La colocación adecuada al ayudar

En primer lugar nos vamos a detener en un punto muy importante, la colocación que vamos a tener a la hora de ayudar a un compañero. Siempre debemos buscar ser simplemente una ayuda, nunca los que realicemos el ejercicio ni soportemos el máximo de la carga. Para ello lo necesario es colocarnos en lugares estratégicos en los que entremos en contacto de manera directa con la carga que debemos manejar en cada momento. Tener un acceso directo a la carga nos ayudará a soportarla mejor y prestar una mejor ayuda.
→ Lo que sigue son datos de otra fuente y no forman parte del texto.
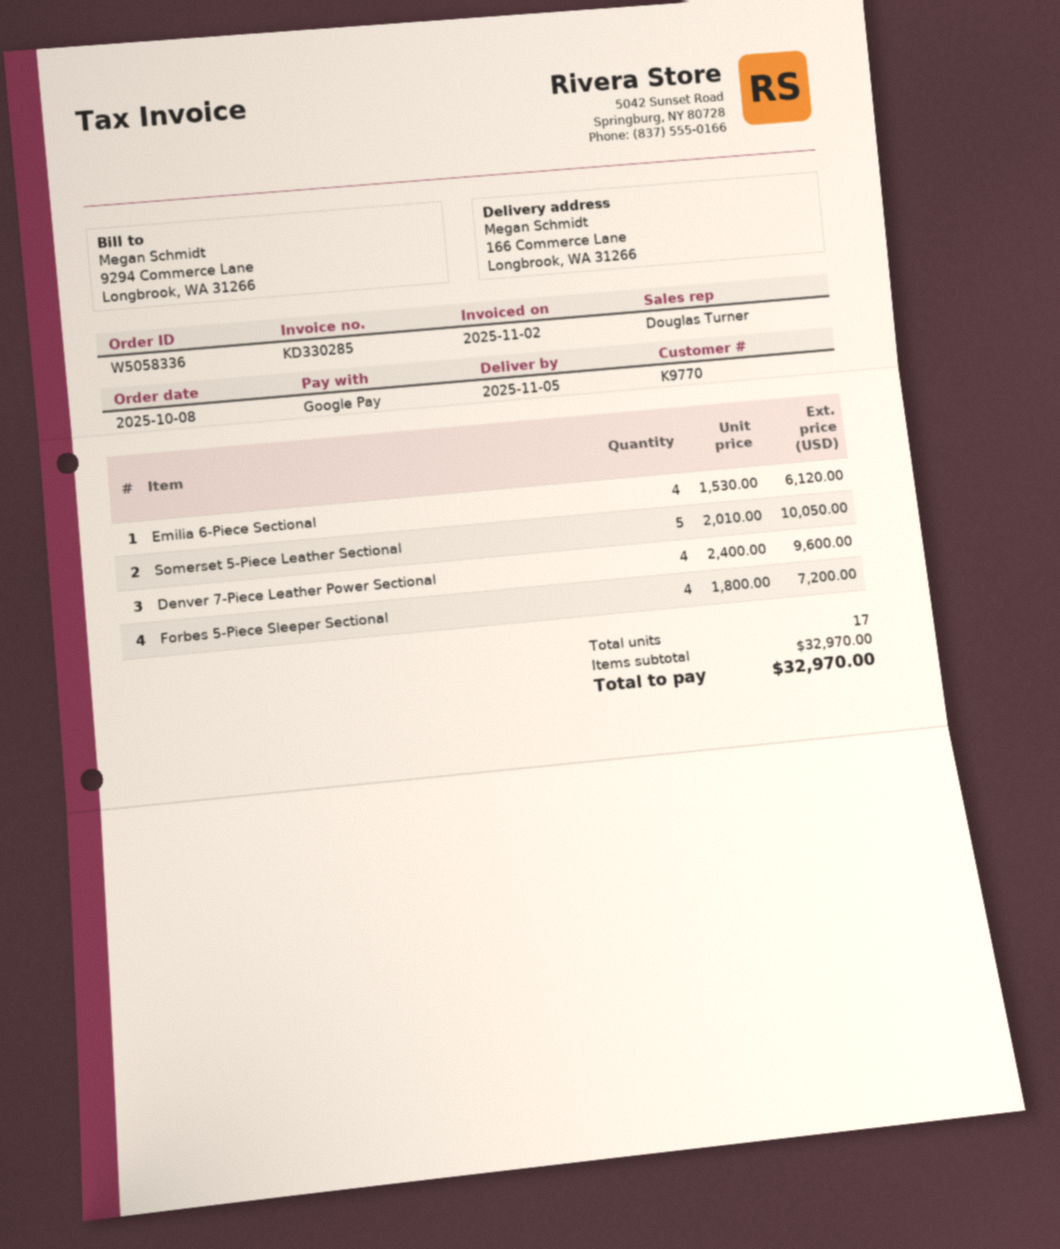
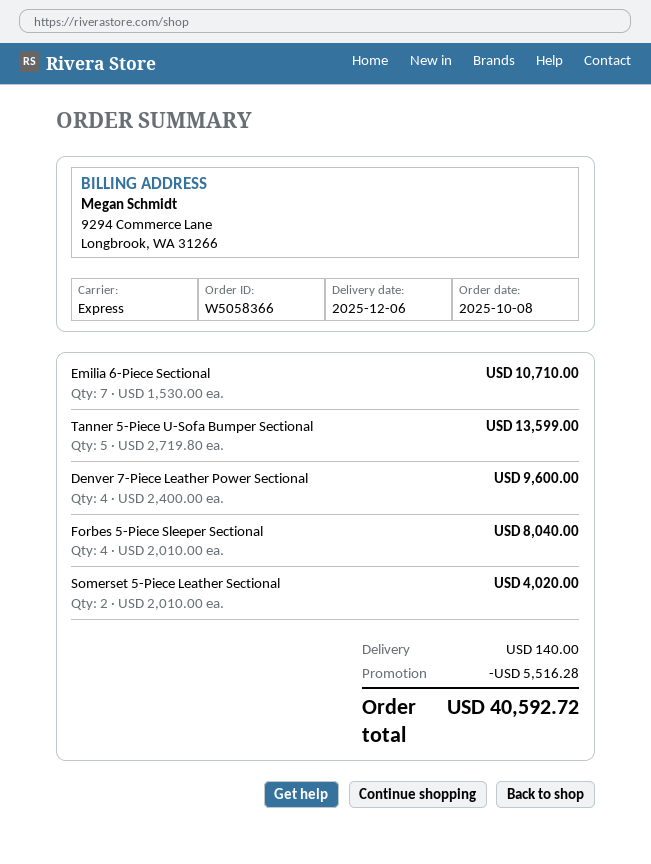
order number: W5058336 -> W5058366
delivery date: 2025-11-05 -> 2025-12-06
Emilia 6-Piece Sectional: 4 x 1530.00 = 6120.00 -> 7 x 1530.00 = 10710.00
Somerset 5-Piece Leather Sectional: 5 x 2010.00 = 10050.00 -> 2 x 2010.00 = 4020.00
Forbes 5-Piece Sleeper Sectional: 4 x 1800.00 = 7200.00 -> 4 x 2010.00 = 8040.00
Tanner 5-Piece U-Sofa Bumper Sectional: none -> 5 x 2719.80 = 13599.00
discount: none -> 5516.28
shipping: none -> 140.00
total: 32970.00 -> 40592.72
Pero no solo esto, sino que hay que tener presentes algunos puntos más.

La colocación de nuestra espalda debe ser fundamental, ya que no debemos cargar toda la tensión en ella, sino que debemos actuar con otras partes del cuerpo. Para conseguir esto lo que haremos será evitar colocarnos rectos y rígidos. La mejor manera de evitar concentrar la tensión en esta parte del cuerpo será apoyarnos completamente en el suelo con las plantas de los pies, abrir ligeramente las piernas y doblar ligeramente las rodilla para que parte de la tensión que desempeñamos sea aguantada por las piernas. No hay que olvidar que al ayudar no experimentamos una fuerza explosiva, sino que seguimos el movimiento del compañero y soportamos una carga por un determinado tiempo, y que por lo tanto lo ideal es repartir bien esta tensión por todo el cuerpo.

Seguir los movimientos del ayudado

Seguir el movimiento del ejercicio es esencial si lo que queremos es ser realmente una ayuda y no hacernos daño en el intento. Al seguir el movimiento lo que haremos será respetar la forma de trabajar de nuestro compañero, algo muy importante si lo que buscamos es que obtenga los mejores resultados y el mayor esfuerzo en ello. Si no hacemos esto lo que conseguiremos será romper su ritmo y hacer que el rendimiento disminuya, de modo que nuestra ayuda aumente y con ella la fuerza que debemos ejercer a la hora de elevar la carga.

Un punto fundamental que hemos querido dejar para el final es el de ayudar solo cuando el compañero lo necesite, ya que sino nunca conseguirá un desarrollo correcto de la musculatura. Ante todo debemos tener presente que simplemente debemos ser un soporte y una seguridad por si nuestro compañero no llega a las repeticiones o no las realiza de la manera completa y correcta. Para ello es necesario que le dejemos realizar el ejercicio por sí solo y que solo actuemos cuando lo necesite o le falten las fuerzas. De este modo conseguiremos actuar en el momento adecuado, potencia su crecimiento muscular, y evitar hacernos daño por repetir muchas veces movimientos que pueden ser negativos para nosotros.